Seit Anfang 2022 bekommt sie stattdessen eine Peritoneal- oder auch Bauchfelldialyse, die sie selbst Zuhause über Nacht durchführen kann. Eine Maschine leitet dabei über einen Katheter Dialyseflüssigkeit in die Bauchhöhle. Nach mehreren Stunden saugt die Maschine die Flüssigkeit zusammen mit überschüssigem Wasser und Giftstoffen wieder ab. Dies ist notwendig, da Nevras Niere ihr Blut nicht mehr von alleine reinigen kann. Nebenwirkungen von der Peritonealdialyse bekommt sie glücklicherweise keine. 

Wie lange ihr Zustand noch andauert, können auch die Ärzte nicht sagen. Allerdings zeige die Dialyse bereits eine positive Wirkung, bei jedem Kontrolltermin ginge es ihr besser, erzählt die junge Frau. Zusätzlich zur Dialyseflüssigkeit bekommt Nevra bei jeder Behandlung zwei Beutel Glucose. In ein paar Monaten könnte ein Beutel genügen. Eventuell wird Nevra dann sogar mit der Behandlung pausieren können. "Momentan bin ich einfach nur froh, dass ich noch lebe und jetzt hier stehe", sagt die Albstädterin.

Fechten aufgeben und Schule abbrechen

Die junge Frau leidet nicht nur an akutem Nierenversagen, sondern hat auch andere Long-Covid-Symptome. "Bevor ich krank wurde, habe ich gefochten", erzählt sie. "Als ich aus dem Krankenhaus entlassen wurde, konnte ich kaum laufen, stehen oder zur Toilette gehen. Ich hatte keine Kraft mehr im Körper."

Auch heute noch kann sie keine langen Strecken zu Fuß gehen. zu lange laufen oder gar rennen. "Mit dem Fechten musste ich leider aufhören und anstatt zu laufen, fahre ich jetzt Fahrrad. Ich hoffe, ich bekomme es mit dem Fechten nochmal hin."
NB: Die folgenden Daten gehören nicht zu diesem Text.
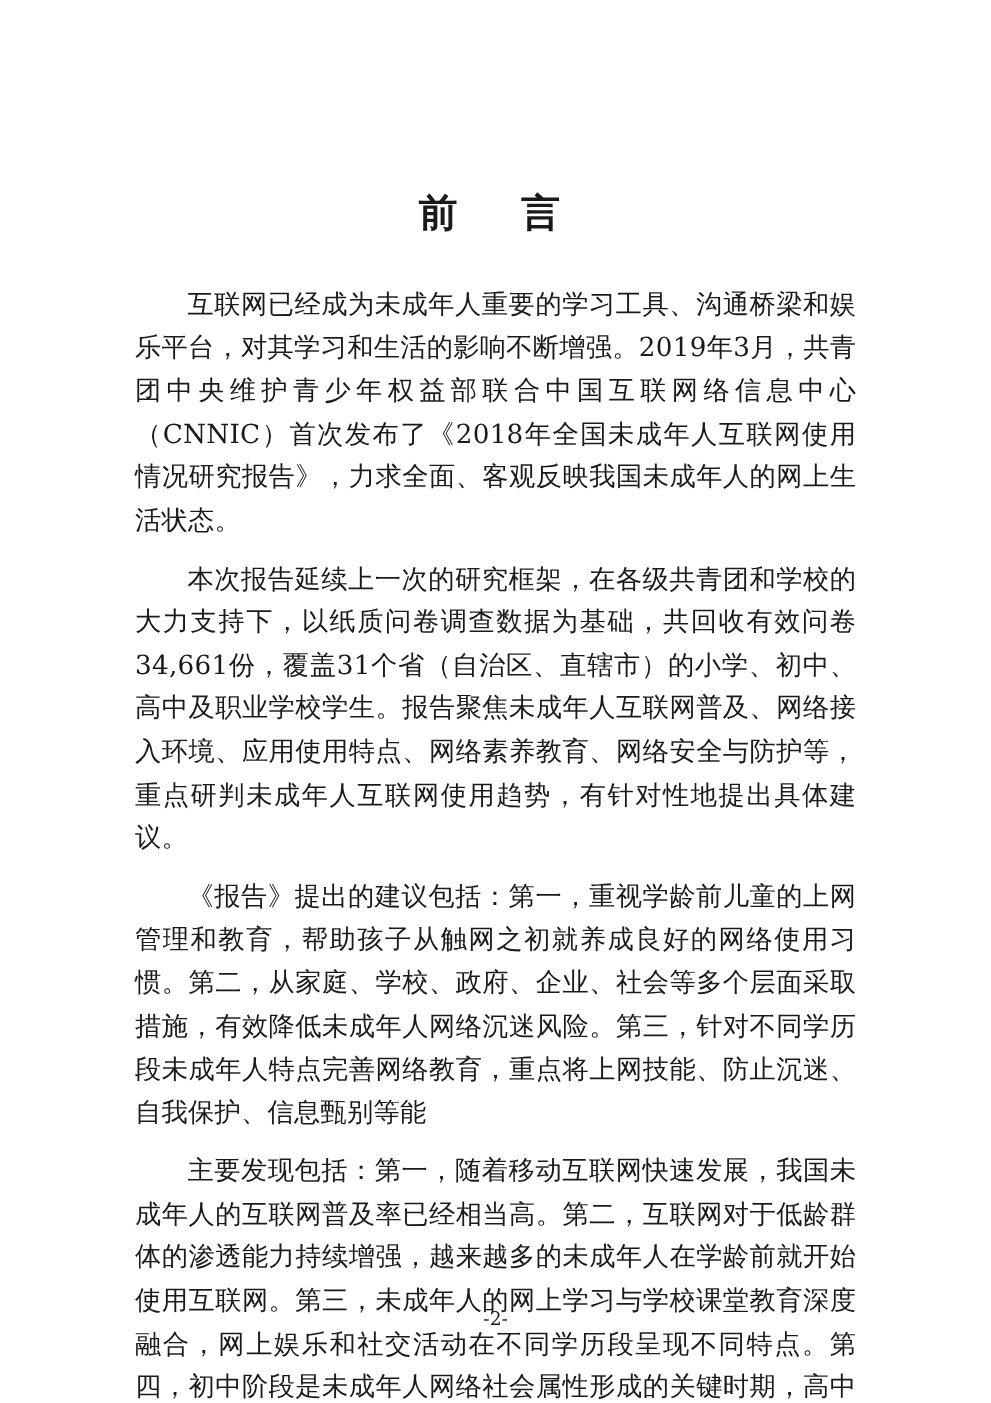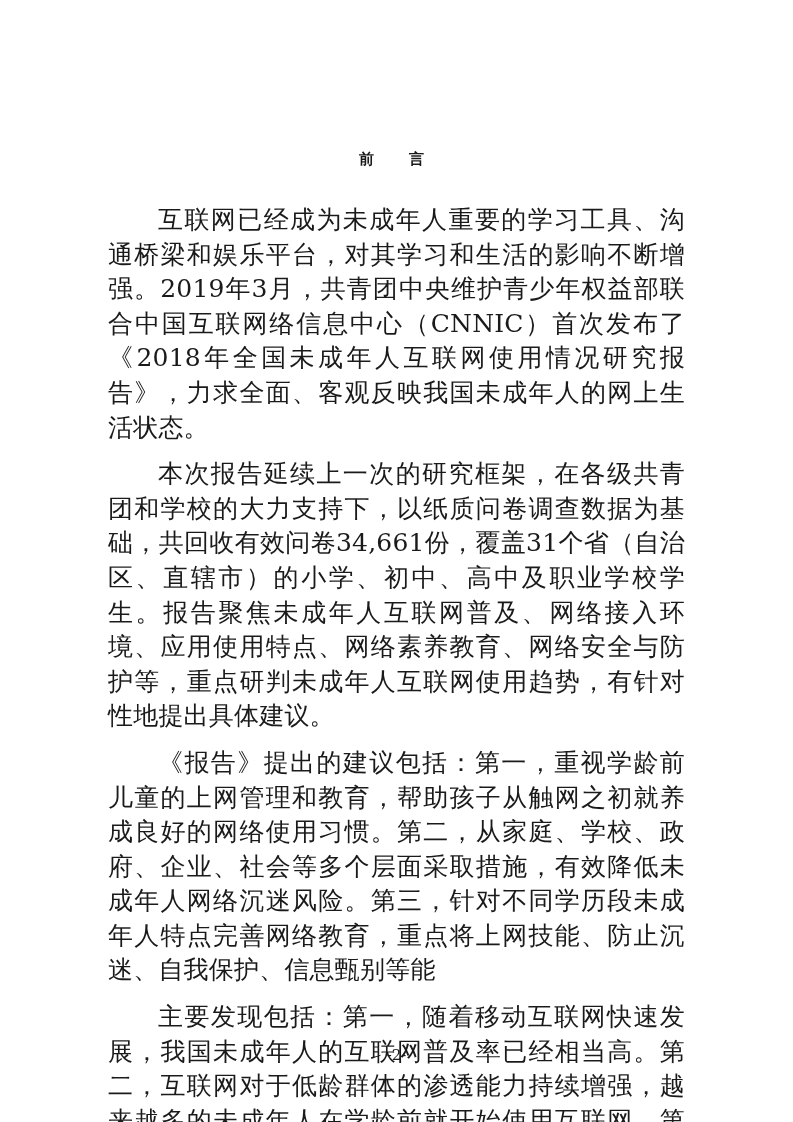"前 言" .doc-title { font-size: 15px -> 31px }
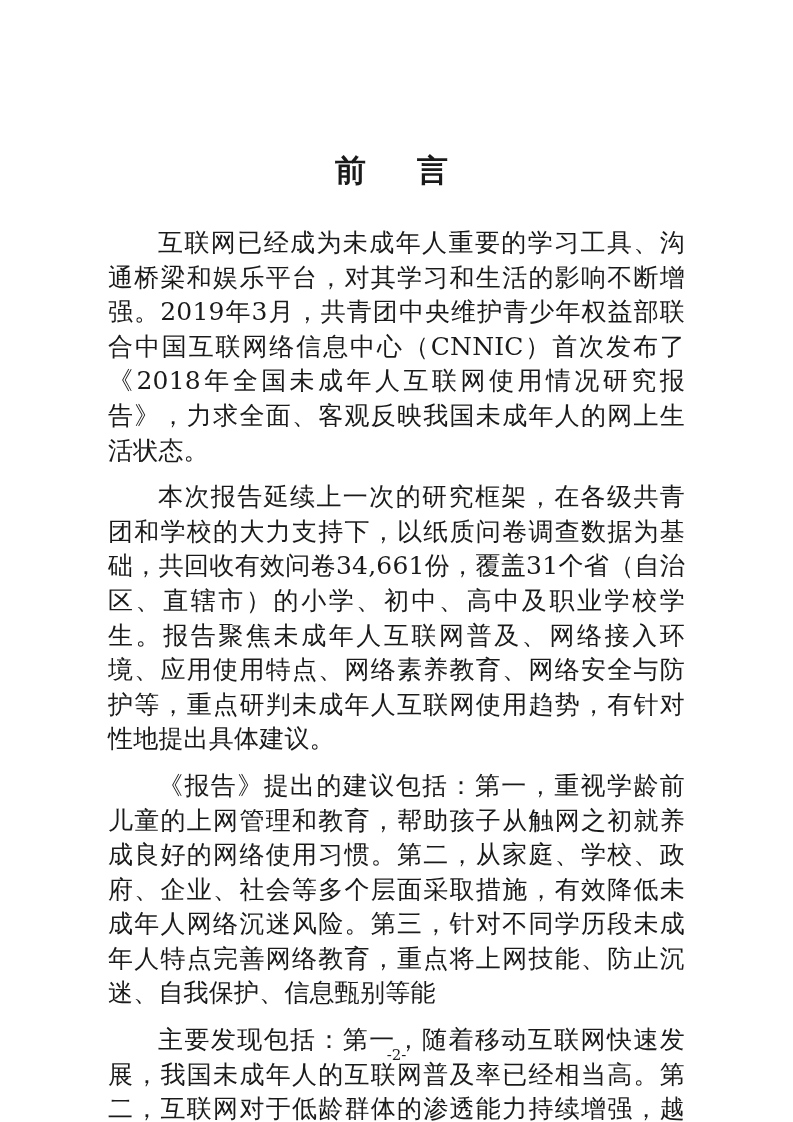"互联网已经成为未成年人重要的学习工具、沟通桥梁和娱乐平台，对其学习和生活的影响不" .para { font-size: 25px -> 21px }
Die Schule musste sie vorerst abbrechen. "Ich konzentriere mich erst einmal darauf, dass meine Gesundheit besser wird." Nach den Sommerferien geht es für sie wieder los mit dem Unterricht. 

Zusätzlich zu den gesundheitlichen Problemen belastet Nevra noch etwas anderes. Denn auch in ihrem Umfeld gibt es Corona-Leugner. "Die Menschen kennen mich persönlich und haben auch für mich gebetet, als ich im Koma lang. Trotzdem leugnen sie immer noch dieses Virus und sagen mir, ich sei krank geworden, weil ich so große Angst vor Corona hatte. Das stimmt nicht", betont sie.

Selbsttherapie durch Instagram

Nach ihrer Krankenhaus-Entlassung bekam Nevra Ergotherapie. Bald aber merkte sie, dass sie auch psychologische Hilfe bräuchte. "Mir ging es einfach nicht gut", berichtet die Schülerin. Doch alle Therapieplätze waren besetzt. Sie fing an, sich selbst zu helfen.

Die 19-Jährige startete die Instagram-Seite "pd journal", auf der sie über ihre Erfahrungen mit Dialyse und Long Covid berichtet. "Ich kann nur jedem raten, dass man Corona ernst nehmen und auf alles gefasst sein sollte", sagt sie. Sie selbst habe sich anfangs auch nur Gedanken darüber gemacht, welche Auswirkungen eine Corona-Erkrankung auf ihre schulischen Leistungen, auf ihre Prüfungen haben könnte. Nicht über drohende gesundheitliche Folgen.

Über Instagram bekommt sie Rückmeldung von Menschen, die selbst von Long Covid betroffen oder auf Dialyse angewiesen sind. Auch Angehörige von Patienten melden sich bei ihr. "Mir hat zum Beispiel eine ältere Frau geschrieben, deren Vater im Koma liegt. Und sie meinte, ich hätte ihr durch meine Beiträge wieder Hoffnung gegeben", berichtet Nevra.

Dass sie Menschen durch ihre eigenen Erfahrungen unterstützen kann, helfe ihr selbst, das erlebte zu verarbeiten. "Ich möchte aber eigentlich nicht direkt Hoffnung machen, sondern zeigen, dass es möglich ist, es zu überwinden", sagt die 19-Jährige. "Während ich im Koma lag, hieß es, wenn ich aufwache, müsste ich immer mit einem Sauerstoffgerät rumlaufen müssen." Dies trat jedoch nicht ein, ihre Sauerstoffsättigung befinde sich wieder im normalen Bereich.